Using the listing below, extract each line that has the word "analysis" in it.

▶ The input
========================================================================

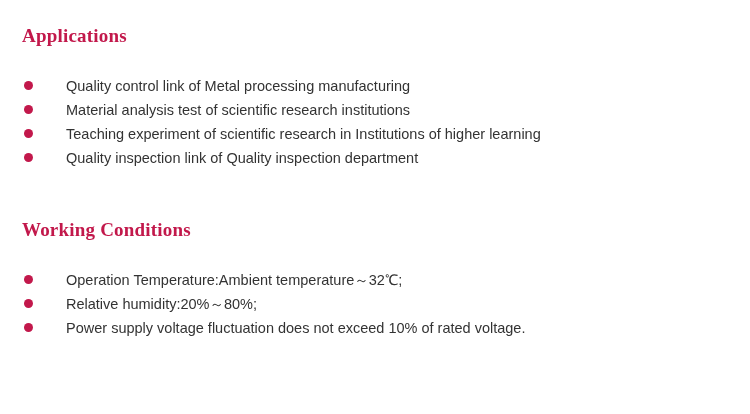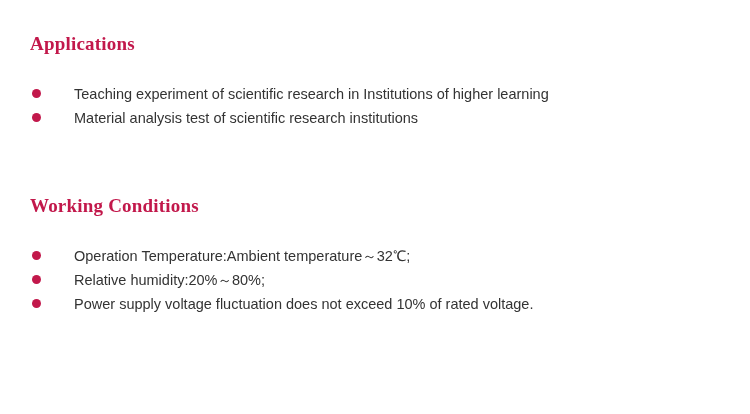--- a/index.html
+++ b/index.html
@@ -22,7 +22,7 @@
     padding: 16px 14px 0 14px;
   }
   .section {
-    margin: 16px;
+    margin: 8px;
   }
   .section-title {
     font-family: "Liberation Serif", serif;

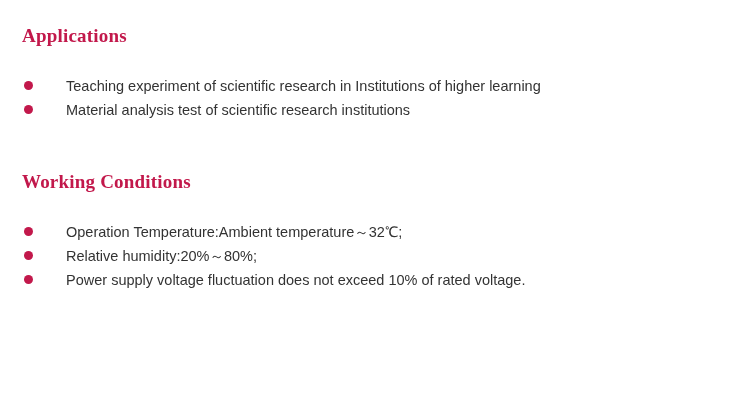--- a/index.html
+++ b/index.html
@@ -78,6 +78,10 @@
     <ul class="bullet-list">
       <li class="bullet-item">
         <span class="bullet-marker"></span>
+        <span class="bullet-text">Quality control link of Metal processing manufacturing</span>
+      </li>
+      <li class="bullet-item">
+        <span class="bullet-marker"></span>
         <span class="bullet-text">Teaching experiment of scientific research in Institutions of higher learning</span>
       </li>
       <li class="bullet-item">

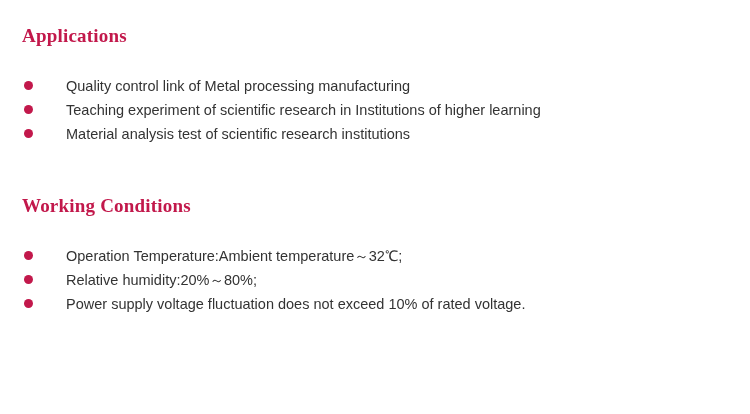--- a/index.html
+++ b/index.html
@@ -82,11 +82,11 @@
       </li>
       <li class="bullet-item">
         <span class="bullet-marker"></span>
-        <span class="bullet-text">Teaching experiment of scientific research in Institutions of higher learning</span>
+        <span class="bullet-text">Material analysis test of scientific research institutions</span>
       </li>
       <li class="bullet-item">
         <span class="bullet-marker"></span>
-        <span class="bullet-text">Material analysis test of scientific research institutions</span>
+        <span class="bullet-text">Teaching experiment of scientific research in Institutions of higher learning</span>
       </li>
     </ul>
   </div>

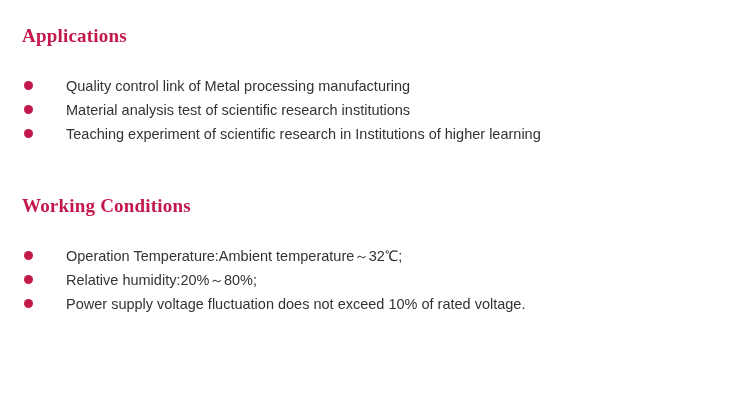--- a/index.html
+++ b/index.html
@@ -88,6 +88,10 @@
         <span class="bullet-marker"></span>
         <span class="bullet-text">Teaching experiment of scientific research in Institutions of higher learning</span>
       </li>
+      <li class="bullet-item">
+        <span class="bullet-marker"></span>
+        <span class="bullet-text">Quality inspection link of Quality inspection department</span>
+      </li>
     </ul>
   </div>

========================================================================

▶ Solution to the exercise
+        <span class="bullet-text">Material analysis test of scientific research institutions</span>
-        <span class="bullet-text">Material analysis test of scientific research institutions</span>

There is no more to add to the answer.